# 2.7 — Inference for Regression - R Practice

## Set Up

To minimize confusion, I suggest creating a new `R Project`

(e.g. `regression_practice`

) and storing any data in that folder on your computer.

Alternatively, I have made a project in R Studio Cloud that you can use (and not worry about trading room computer limitations), with the data already inside (you will still need to assign it to an object).

### Question 1

Let’s use the `diamonds`

data built into `ggplot`

. Simply load `tidyverse`

and then to be clear, save this as a tibble (feel free to rename it) with `diamonds <- diamonds`

.

### Question 2

Suppose we want to estimate the following relationship:

\[\text{price}_i = \beta_0 + \beta_1 \text{carat}_i + u_i\]

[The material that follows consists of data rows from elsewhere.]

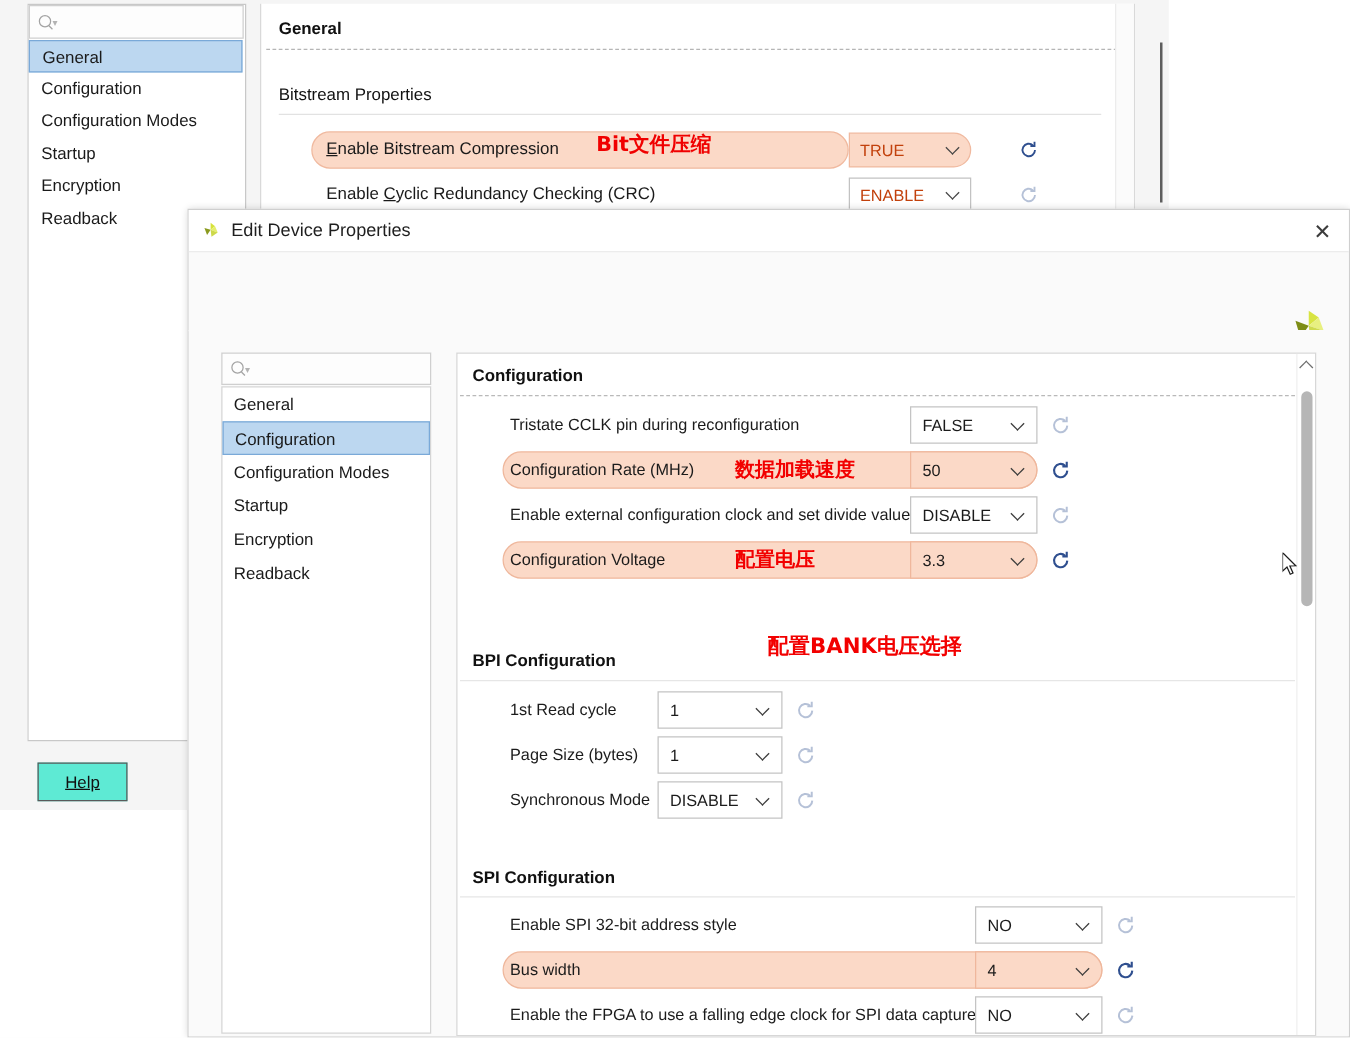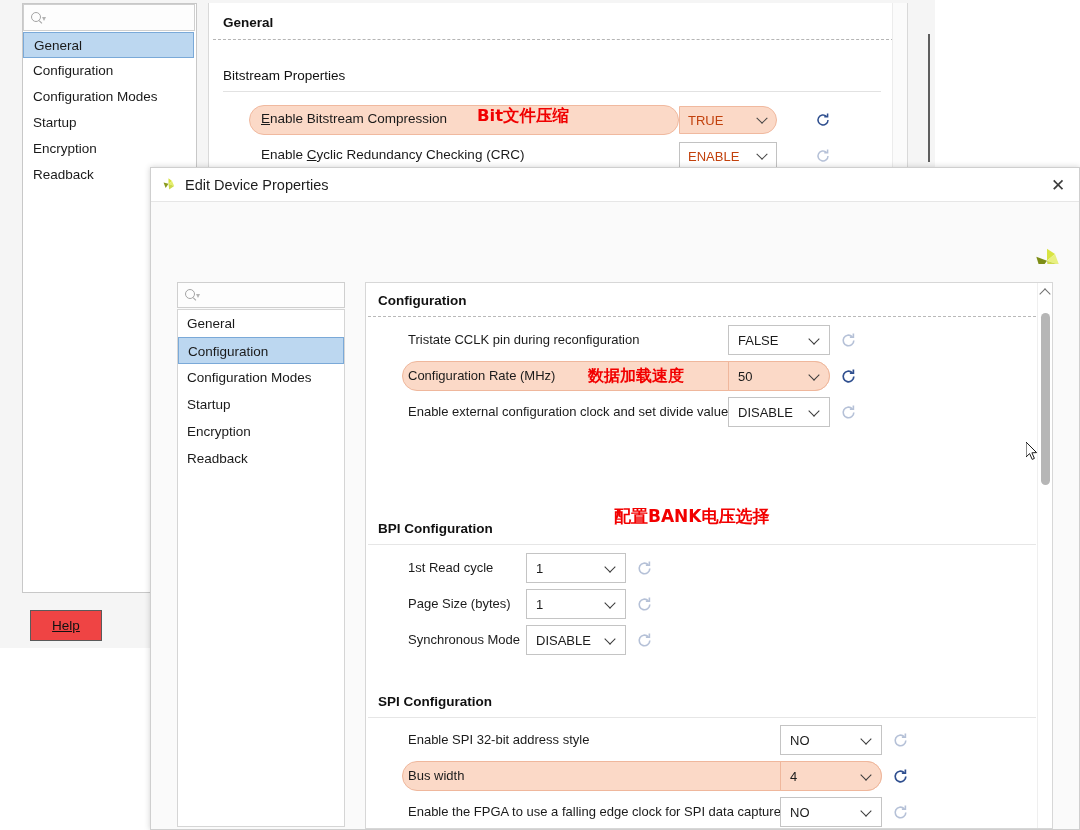--- a/index.html
+++ b/index.html
@@ -352,6 +352,21 @@
           </div>
         </div>
 
+        <div class="row" style="left:0; right:0; top:150px;">
+          <div class="pill" style="left:36px; width:428px;"></div>
+          <div class="lbl" style="left:42px;">Configuration Voltage</div>
+          <div class="ann" style="left:222px; top:5px;">配置电压</div>
+          <div class="combo hl" style="left:362px; width:102px; border-radius:0 15px 15px 0;">
+            <span>3.3</span>
+            <span class="chev2"></span>
+          </div>
+          <div class="rst" style="left:474px;">
+            <svg viewBox="0 0 16 16" width="17" height="17">
+                <path d="M13 8a5 5 0 1 1-1.6-3.7" fill="none" stroke="#2f4f8f" stroke-width="1.6"></path>
+                <path d="M12.6 1.4 L12.6 4.8 L9.3 4.8" fill="none" stroke="#2f4f8f" stroke-width="1.6"></path>
+              </svg>
+          </div>
+        </div>
 
 
         <div class="ann" style="left:248px; top:222px; font-size:17px;">配置BANK电压选择</div>

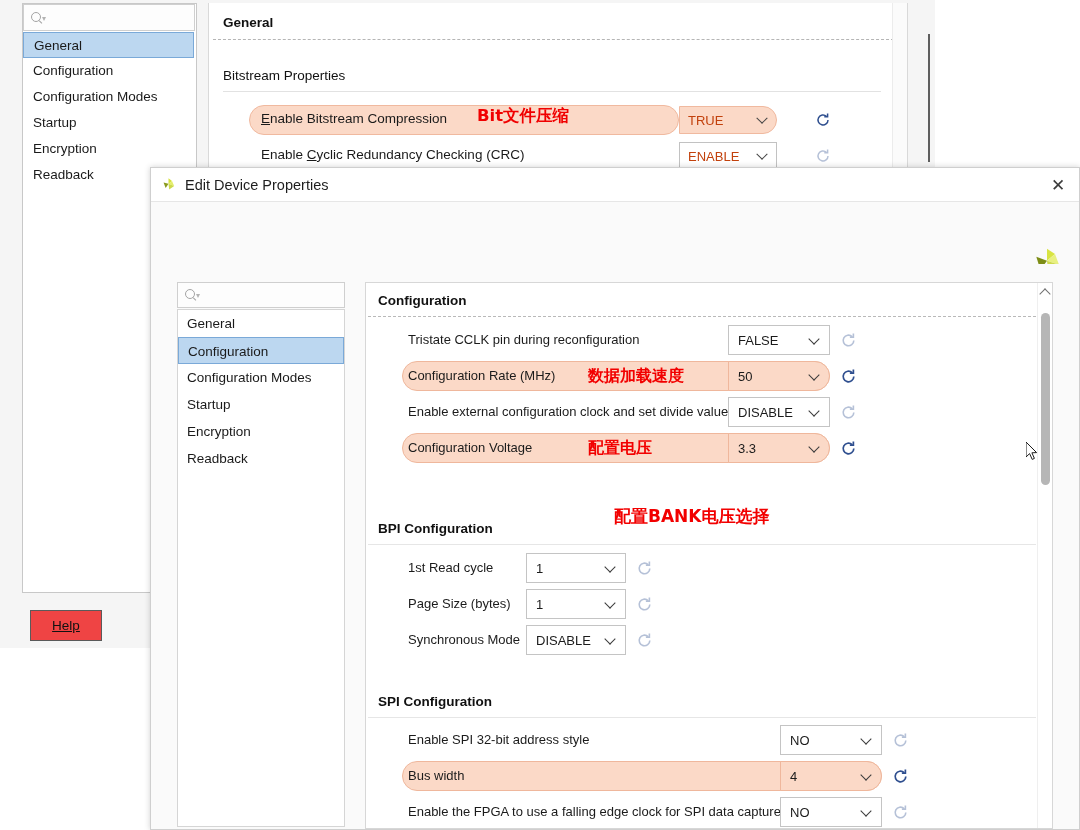--- a/index.html
+++ b/index.html
@@ -46,7 +46,7 @@
 
   .help-btn {
     position: absolute; left: 30px; top: 610px; width: 70px; height: 29px;
-    border: 1px solid #5a5a5a; background: #ef4444;
+    border: 1px solid #5a5a5a; background: #5eead4;
     font-size: 13.5px; color: #111; display:flex; align-items:center; justify-content:center;
   }
   .help-btn u { text-decoration: underline; }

Run a regression of `price`

on `carat`

using `lm()`

and get a `summary`

.

#### Part A

What is \(\hat{\beta_1}\)? Interpret it in the context of our regression.

#### Part B

Use `broom`

’s `tidy()`

command, and calculate a confidence interval by including `conf.int = T`

inside `tidy()`

. What is the 95% confidence interval for \(\hat{\beta_1}\), and what does it mean? Save these endpoints as an object.

### Question 3

Now let’s use `infer`

. Install it if you don’t have it, then load it.

### Part A

Let’s generate a confidence interval. First `specify()`

the model relationship, then `generate()`

`reps = 1000`

repetitions of the sample using a `type = bootstrap`

, then have it `calculate(stat = "slope")`

.Note this will take a few minutes, its doing a lot of calculations!

What does it show you?

### Part B

Continue the pipeline from part A, next have it `get_confidence_interval()`

. Set `level = 0.95, type = "se"`

and `point_estimate`

equal to our estimated \(\hat{\beta_1}\) from Question 2.

### Part C

Now instead of `get_confidence_interval()`

, pipe into `visualize()`

to see the distribution. If you saved the confidence interval endpoints from part 1B, you can finally add `+shade_ci(endpoints = ...)`

setting the argument equal to whatever you called your object containing the confidence interval.

### Question 4

Now let’s test the following hypothesis:

\[\begin{align*} H_0: \beta_1 &= 0\\ H_1: \beta_1 &\neq 0\\ \end{align*}\]

#### Part A

What does the output of `summary`

or of `tidy`

from Question 2 tell you?

#### Part B

Let’s now do this with `infer`

. First `specify()`

the model relationship, then `hypothesize(null = "independence")`

to declare \(H_0: \beta_1 = 0\), then `generate()`

`reps = 1000`

repetitions of the sample using a `type = permute`

, then have it `calculate(stat = "slope")`

. What does it show you?

### Part C

Continue the pipeline from part B, next have it `get_p_value()`

. Inside this function, set `obs_stat`

equal to our \(\hat{\beta_1}\) we found, and set `direction = "both"`

to run a two-sided test, since our alternative hypothesis is two-sided, \(H_1: \beta_1 \neq 0\).

### Part D

Instead of `get_p_value()`

, pipe into `visualize(obs_stat = ... , direction = "both").`

where `...`

is our estimated \(\hat{\beta_1}\).